A similar argument can be made for increases in gun ownership and more legal rights for gun owners. More guns don’t necessarily equal more safety. Gun owners may feel safer – and they certainly are safer – while carrying a gun. However, what so many fail to realize is that lax guns laws would simply arm more potential killers. It’s illogical to think that more guns in circulation automatically equals less gun violence. More guns would probably equal more gun violence. Arming the “good guys” isn’t always effective because the knowledge that a person has a gun doesn’t always stop “bad guys” from carrying out acts of violence. That thought certainly did not thwart the plans of Parkland shooter, Nikola Cruz, who was fully aware that his school had a full-time student resource officer. Perhaps some people are brave enough to run into a building and save lives at the risk of losing their own. The resource officer in Parkland isn’t one of those people. In this case, a “good guy” with a gun wasn’t enough to stop a “bad guy” from killing many innocent people.

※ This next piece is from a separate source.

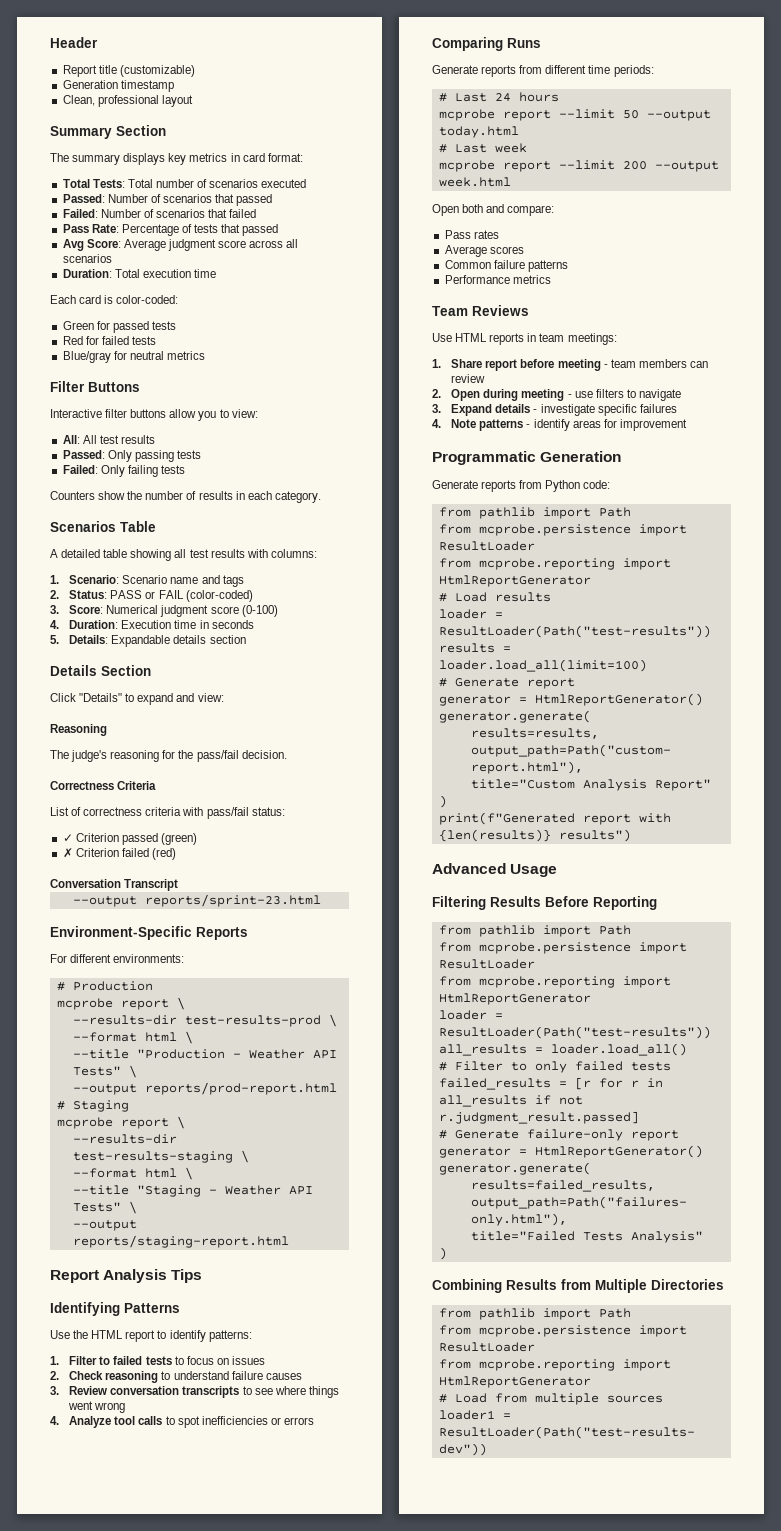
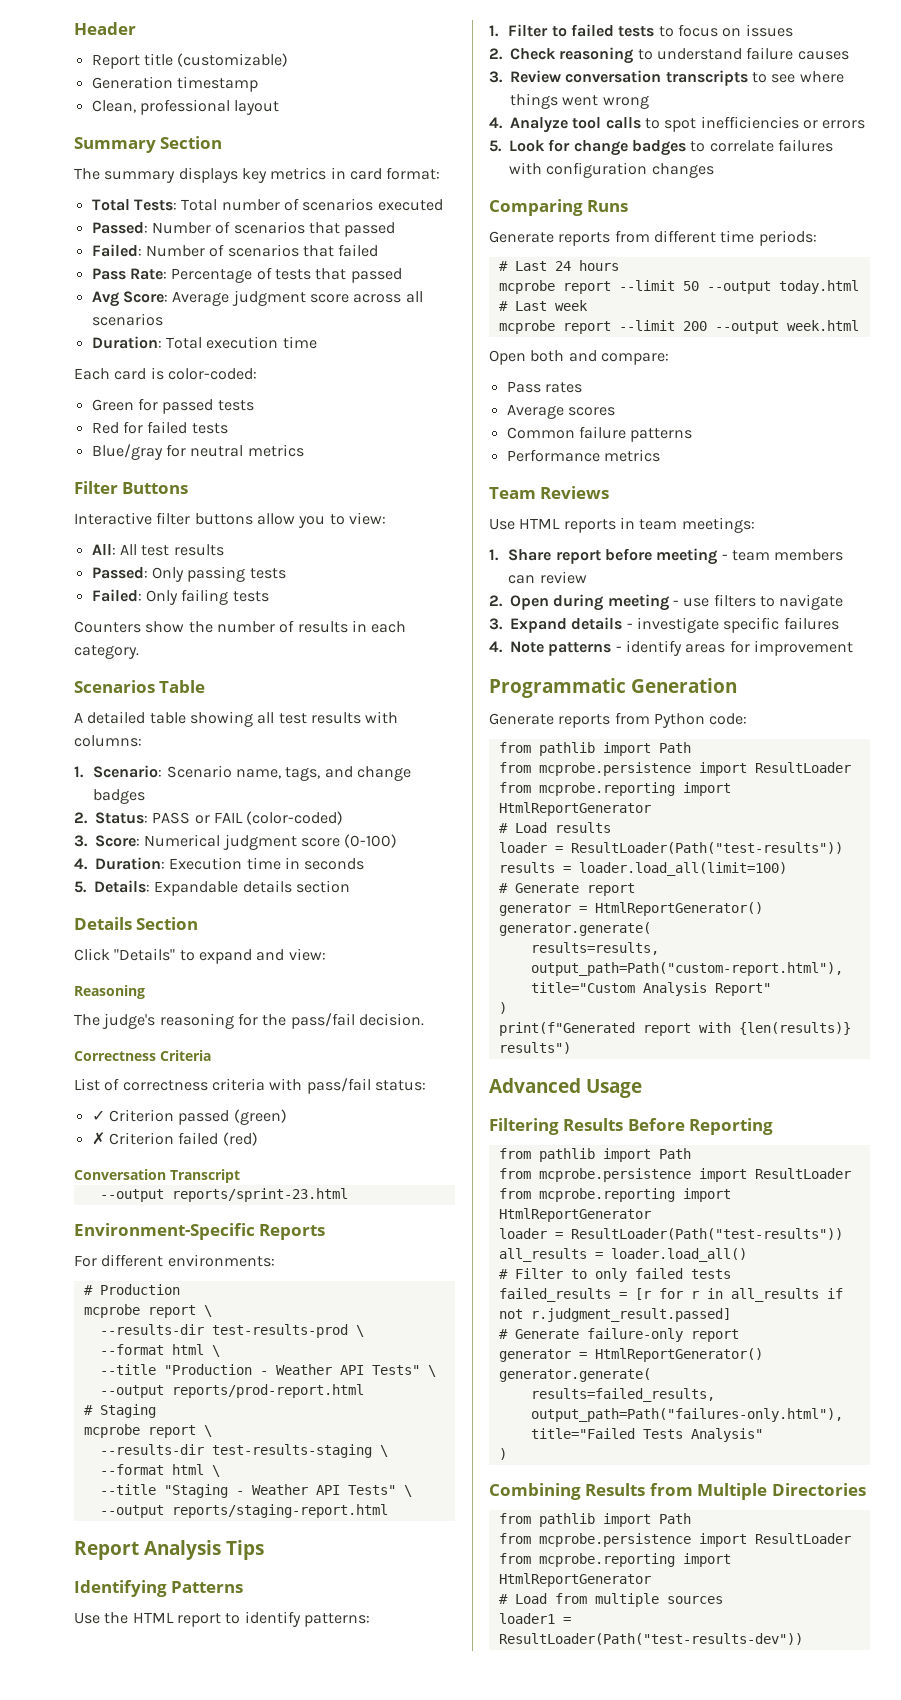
- 1. Scenario: Scenario name and tags
+ 1. Scenario: Scenario name, tags, and change badges
+ 5. Look for change badges to correlate failures with configuration changes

Perhaps greater accessibility to guns is a good solution. Maybe stricter laws and more regulation could help. My intention isn’t to provide suggestions for potential legislation. My intention is to remind us all about a foundational truth which points directly to the heart of gun violence. It has nothing to do with more regulation or deregulation. It has nothing to do with gun ownership. The problem I fear too many are overlooking cannot be legislated. There is a cause for all heinous acts of violence that reaches far beyond the political realm. The true culprit is not firearms or the lack of laws; the true culprit is sin.
Mass shooting events all have the same basic source: sin. Jesus had much to say about sin during His time on earth. It was, after all, what He came to rescue us from (Galatians 1:4). The source of violence isn’t mental illness, guns, or lack of laws. Jesus said that its “from within, out of a person’s heart, that evil thoughts come—sexual immorality, theft, murder, adultery, greed, malice, deceit, lewdness, envy, slander, arrogance and folly” (Mark 7:21). Murder is an inside job. When a gunman walks into a school and opens fire on innocent people, the thing which allows him to push his conscience and better judgment aside is his heart. The heart is “deceitful above all things” (Jeremiah 17:9). As the theologian Warren Wiersbe is fond of saying, “the heart of every problem is a problem in the heart.”
Murder is often the result of the heart-musings of people who have been hurt or disenfranchised. The only way to end gun violence is a fundamental change in those hearts. Therefore, I am thoroughly convinced that the way to eradicate instances of mass violence against innocent people is to uphold the efficacy of the Gospel. It was Thomas Chalmers who said, “The only way to break the hold of an object on the soul is to show it an object more beautiful.” Consequences aren’t enough to keep murderers from killing. The law can’t do it, or it would. The fear of being gunned down in the process of carrying out a mass shooting isn’t enough either. It is only Jesus – the one whose Spirit dwells in the hearts of believers – who can resolve this issue and end the violence. It is only when we see the glory of Jesus and the beauty of the Gospel that sins hold, by faith, can be broken.
This is too idealistic for some. I understand, but it is the answer. Will all murders cease? No. Will mass shootings continue to plague our country? Yes. Can the law be helpful? Absolutely. However, the ultimate answer to this problem isn’t political. The solution is and will always be Jesus Christ.